Testing and Evaluation of a Novel Hemostatic Matrix in a Swine Junctional Hemorrhage Model.

INTRODUCTION

In an ongoing effort to improve survival and reduce blood loss from hemorrhagic injuries on the battlefield, new hemostatic dressings continue to be developed. This study aimed to determine the efficacy of a novel silicon dioxide-based hemostatic matrix (HM) and compare it with the current military standard Quikclot Combat Gauze (QCG) utilizing a lethal femoral artery injury model.

MATERIALS AND METHODS

The femoral arteries of 20 anesthetized swine were isolated, and an arteriotomy was performed. After a 45 s free bleed, the wound was treated with either HM or QCG (n = 10 per group). Following a 60-min observation period, ipsilateral leg manipulations and angiography were performed. Animal survival, hemostasis, blood loss, exothermic reaction, and femoral artery patency were analyzed.

RESULTS

Despite a volumetric size discrepancy between the two products tested, the survival rate was similar between the two groups (80% HM, 90% QCG, n = 10, P = 0.588). Immediate hemostasis was obtained in 50% of HM animals and 40% of QCG animals. There was no difference in total blood loss recorded between the two groups (P = 0.472).
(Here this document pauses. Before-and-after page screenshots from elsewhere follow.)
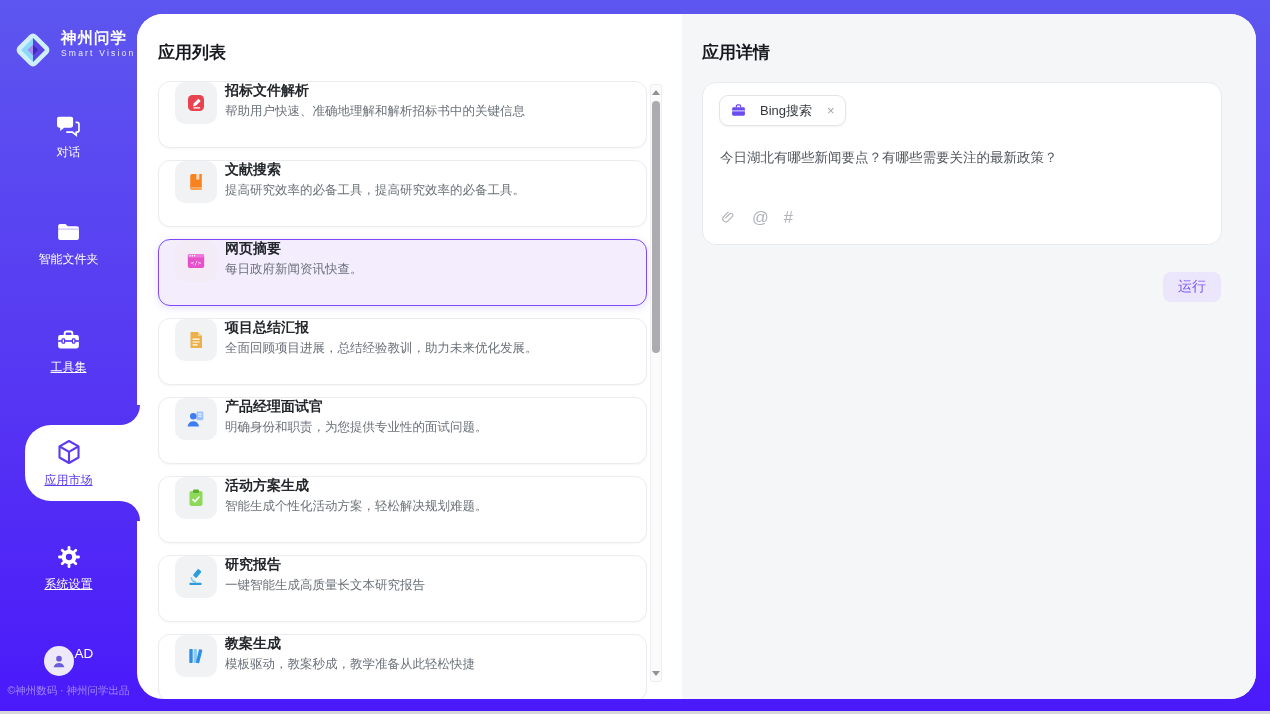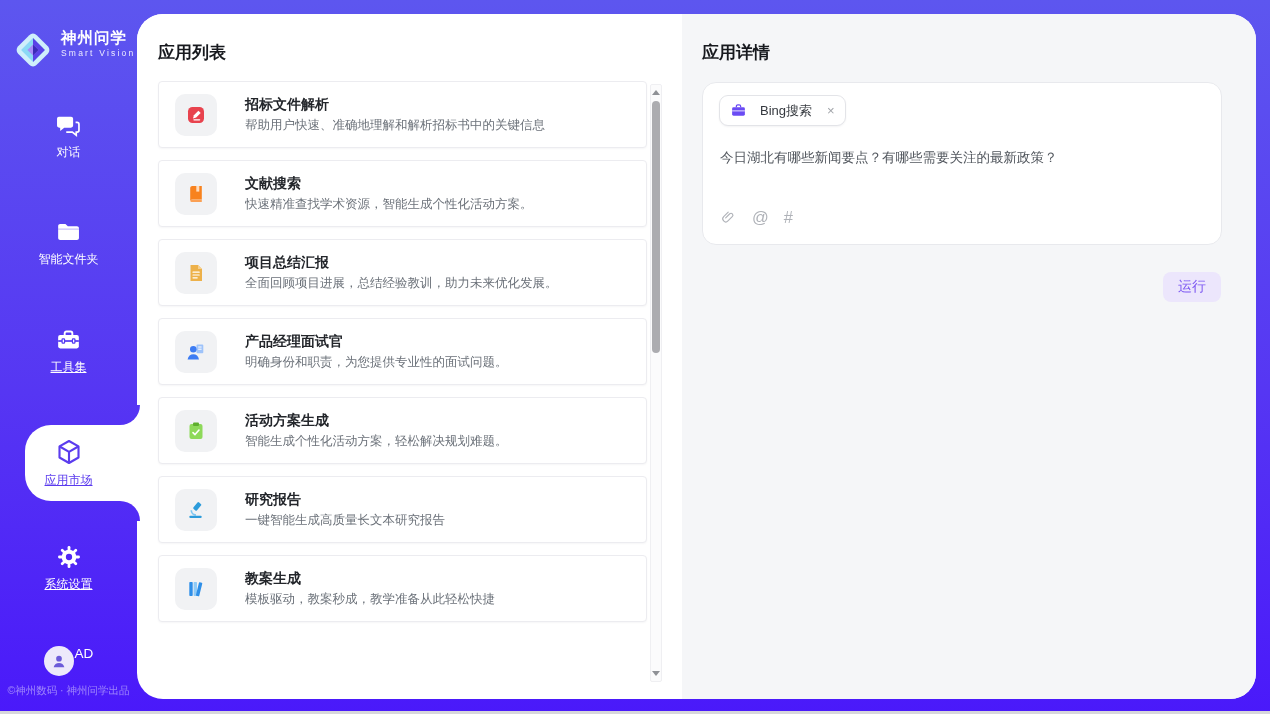--- a/index.html
+++ b/index.html
@@ -40,8 +40,8 @@
   .list-pane{position:absolute;left:0;top:0;width:545px;height:555px;background:#fff}
   .list-pane .pane-title{left:21px}
   .cards{position:absolute;left:21px;top:67px;width:489px;display:flex;flex-direction:column;gap:12px}
-  .card{height:67px;flex:0 0 67px;border:1px solid #ECECF0;border-radius:4px;background:#fff;
-        display:flex;align-items:center;padding:0 16px;gap:28px;box-shadow:0 1px 2px rgba(16,24,40,.04);cursor:pointer}
+  .card{height:67px;flex:0 0 67px;border:1px solid #ECECF0;border-radius:12px;background:#fff;
+        display:flex;align-items:flex-start;padding:0 16px;gap:8px;box-shadow:0 1px 2px rgba(16,24,40,.04);cursor:pointer}
   .card.selected{background:#F4EDFE;border:1.5px solid #7C4BF8;box-shadow:0 2px 8px rgba(124,75,248,.18)}
   .icon-box{width:42px;height:42px;flex:0 0 42px;border-radius:10px;background:#F1F2F4;display:flex;align-items:center;justify-content:center}
   .card.selected .icon-box{background:#F3ECF6}

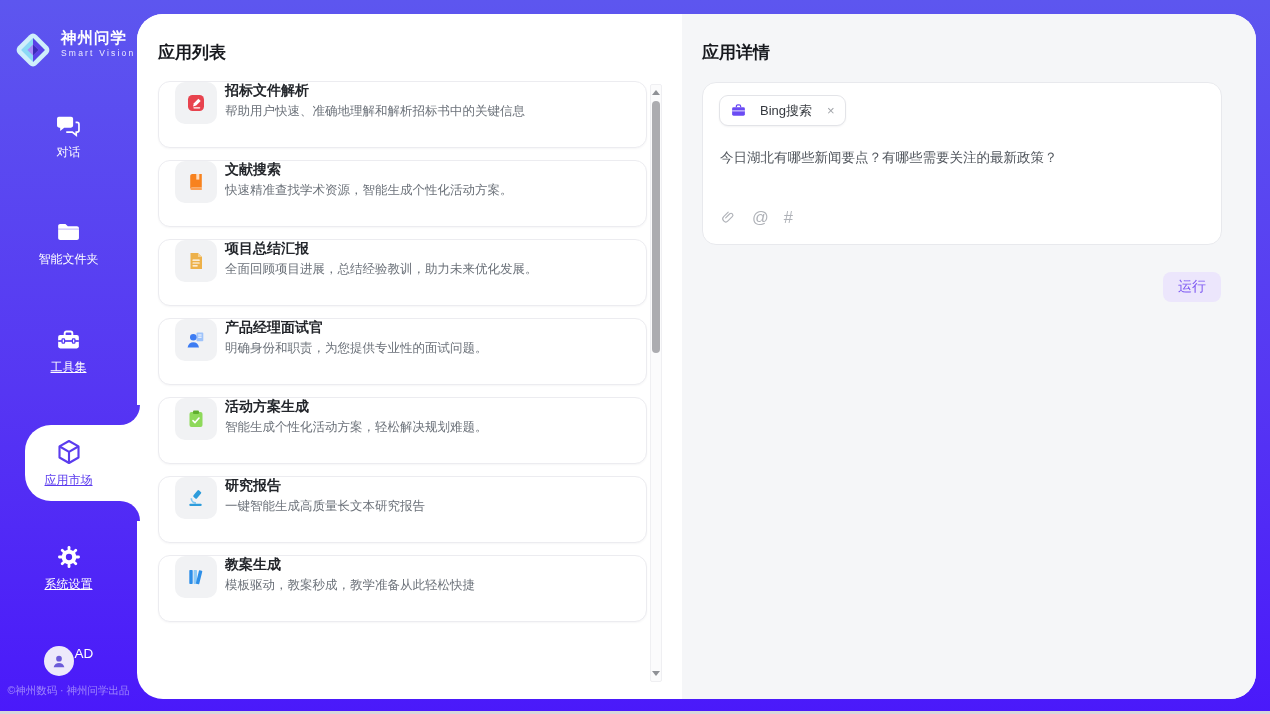--- a/index.html
+++ b/index.html
@@ -190,7 +190,7 @@
           </span>
           <span class="card-text">
             <span class="card-title">文献搜索</span>
-            <span class="card-desc">快速精准查找学术资源，智能生成个性化活动方案。</span>
+            <span class="card-desc">提高研究效率的必备工具，提高研究效率的必备工具。</span>
           </span>
         </div>
 

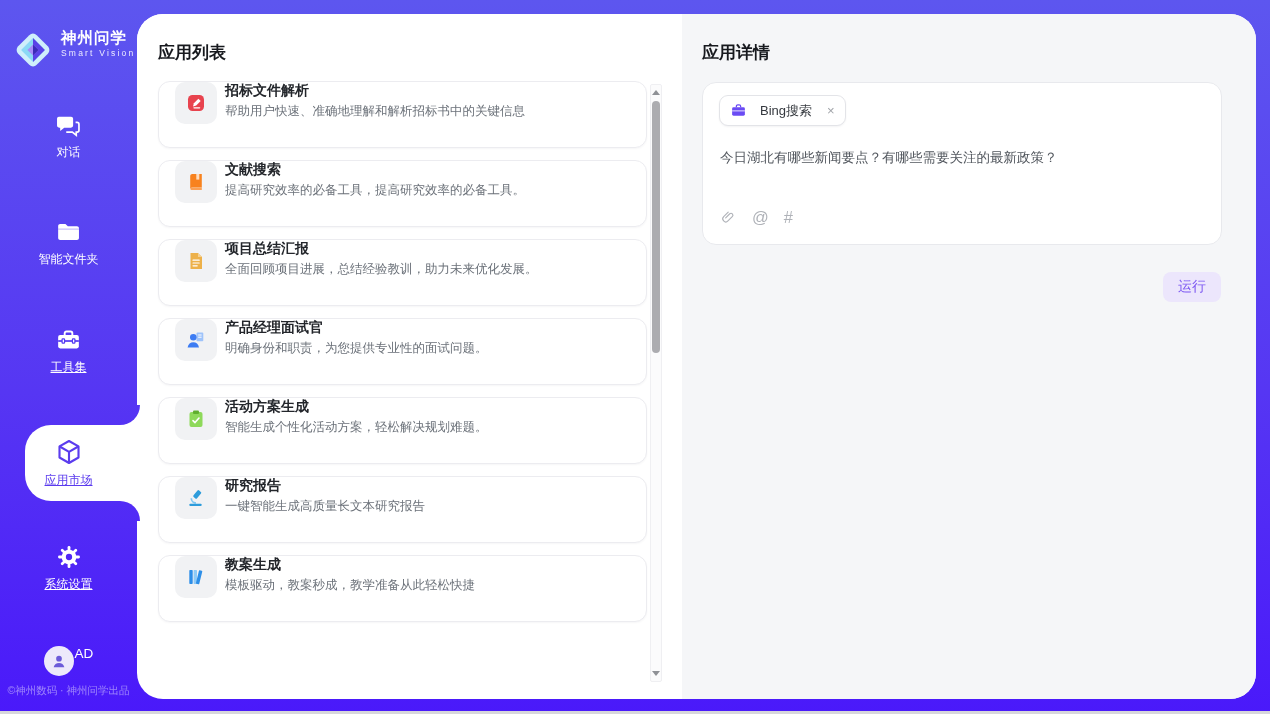--- a/index.html
+++ b/index.html
@@ -194,6 +194,22 @@
           </span>
         </div>
 
+        <div class="card selected">
+          <span class="icon-box">
+            <svg width="24" height="24" viewBox="0 0 24 24">
+              <rect x="3.8" y="5" width="16.4" height="14" rx="2" fill="#E650C8"></rect>
+              <rect x="3.8" y="5" width="16.4" height="3.6" rx="1.8" fill="#F07ADB"></rect>
+              <circle cx="6.2" cy="6.8" r="0.7" fill="#fff"></circle>
+              <circle cx="8.4" cy="6.8" r="0.7" fill="#fff"></circle>
+              <circle cx="10.6" cy="6.8" r="0.7" fill="#fff"></circle>
+              <text x="12" y="15.8" font-size="6" fill="#fff" text-anchor="middle" font-family="DejaVu Sans Mono, monospace">&lt;/&gt;</text>
+            </svg>
+          </span>
+          <span class="card-text">
+            <span class="card-title">网页摘要</span>
+            <span class="card-desc">每日政府新闻资讯快查。</span>
+          </span>
+        </div>
 
         <div class="card">
           <span class="icon-box">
Femoral artery patency rates following ipsilateral leg manipulations were similar between the two groups (50% HM, 33% QCG, P = 0.637), with no contrast extravasation in HM-treated wounds (0% HM, 33% QCG, P = 0.206). There was no significant difference in either pretreatment or posttreatment laboratory values, and there were no exothermic reactions in either group.

CONCLUSIONS

The SiOxMed HM demonstrated comparable hemostatic efficacy to QCG. The tested form of HM may be appropriate for surgical or topical hemostasis applications, and with further product development, it could be used for battlefield trauma implementation.